Fifteen years later, that first taste of freedom still burns in his brain.

"That was pretty much one of the happiest days of my life," he says. "Just to see the gates open and be on the other side of those barbed wires, it was an unimaginable feeling."

At his medical practice in Sydney, where he lives today, the waiting room is almost full. Patients flick through magazines or stare at their phones as Dr Al Muderis comes in and out, beckoning one after the other over small, rectangular reading glasses. When the waiting room clears and we finally sit down to talk, it's almost 6pm. He has been there since 6.30 that morning. His wife is due to give birth the next day, he tells us. A little girl who will be called Jasmine.
First Day
Dr Al Muderis at his medical practice in Bella Vista, Sydney. Source: SBS

A horrific moment

Munjed Al Muderis was working as a surgical resident at a hospital in Baghdad when he arrived to work one day in late October 1999.

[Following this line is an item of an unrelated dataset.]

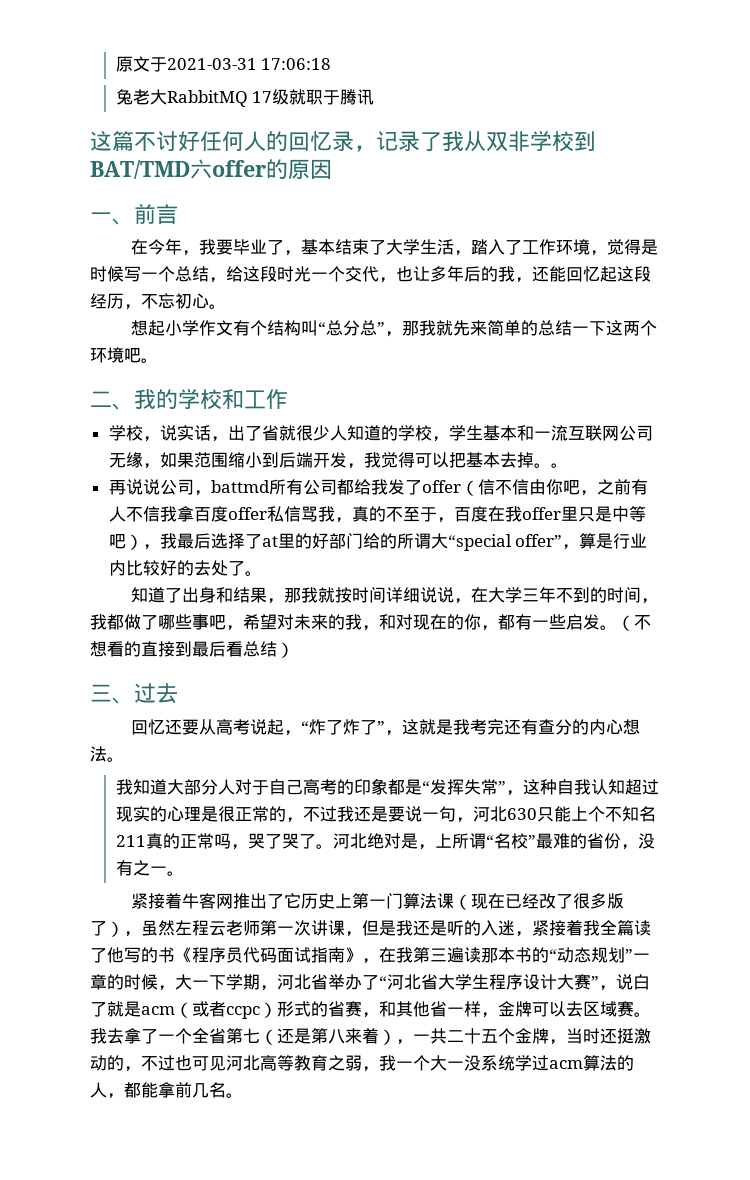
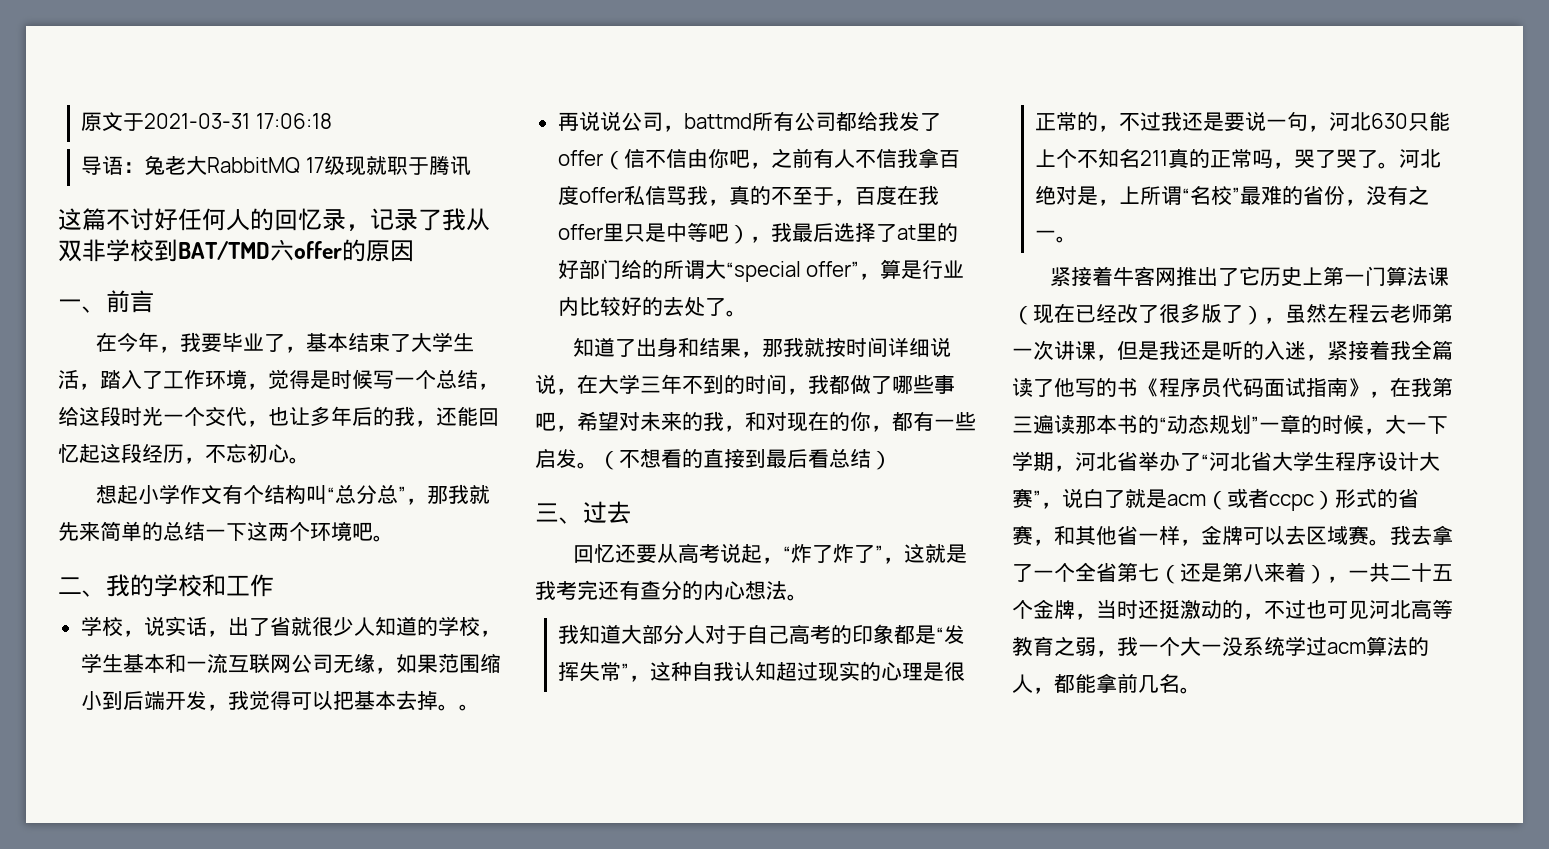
- 兔老大RabbitMQ 17级就职于腾讯
+ 导语：兔老大RabbitMQ 17级现就职于腾讯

The 27-year-old had been living comfortably in his home city up until that time, largely unaffected by the dictatorship that had been in place since Saddam Hussein came into power in 1979.

But Dr Al Muderis' working day was interrupted when military police entered the hospital with three busloads of army deserters and ordered the doctors to cancel their elective surgeries and cut off parts of the men’s ears.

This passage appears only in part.